The problem:
Take the data below and write it out exactly, except for the pictures.

Before and after images:
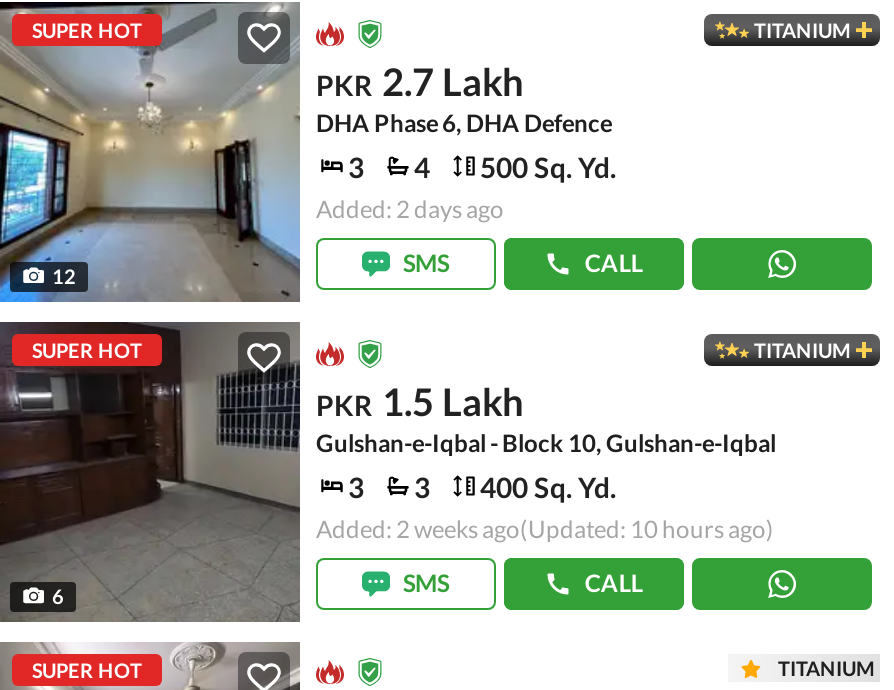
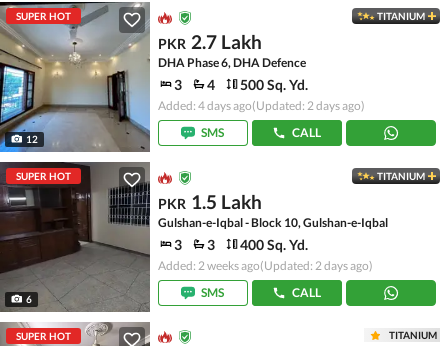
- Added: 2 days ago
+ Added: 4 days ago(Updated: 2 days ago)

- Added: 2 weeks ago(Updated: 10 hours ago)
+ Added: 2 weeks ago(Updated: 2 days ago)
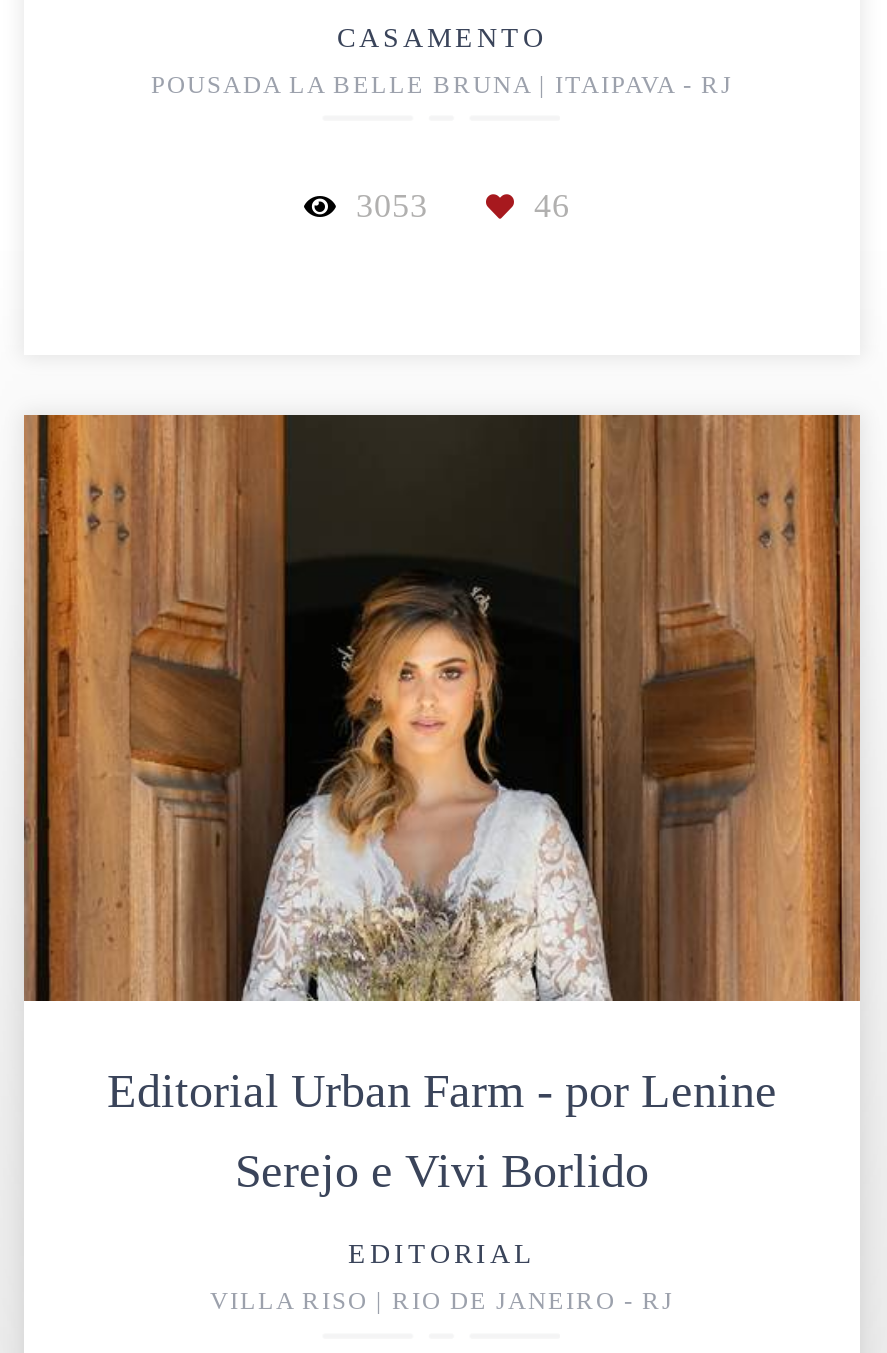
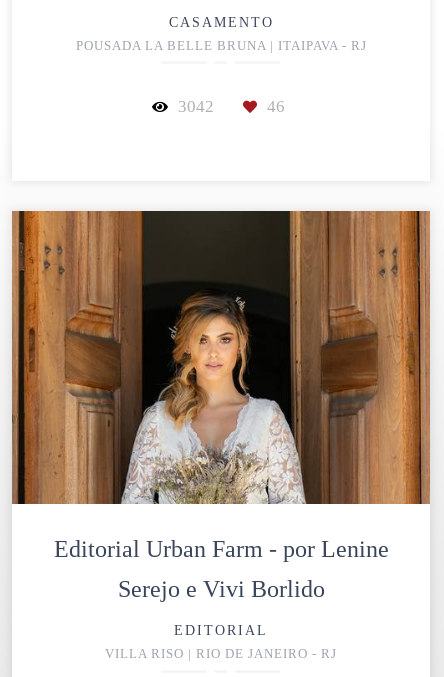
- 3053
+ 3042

Answer box:
- Added: 2 days ago
+ Added: 4 days ago(Updated: 2 days ago)

- Added: 2 weeks ago(Updated: 10 hours ago)
+ Added: 2 weeks ago(Updated: 2 days ago)
- 3053
+ 3042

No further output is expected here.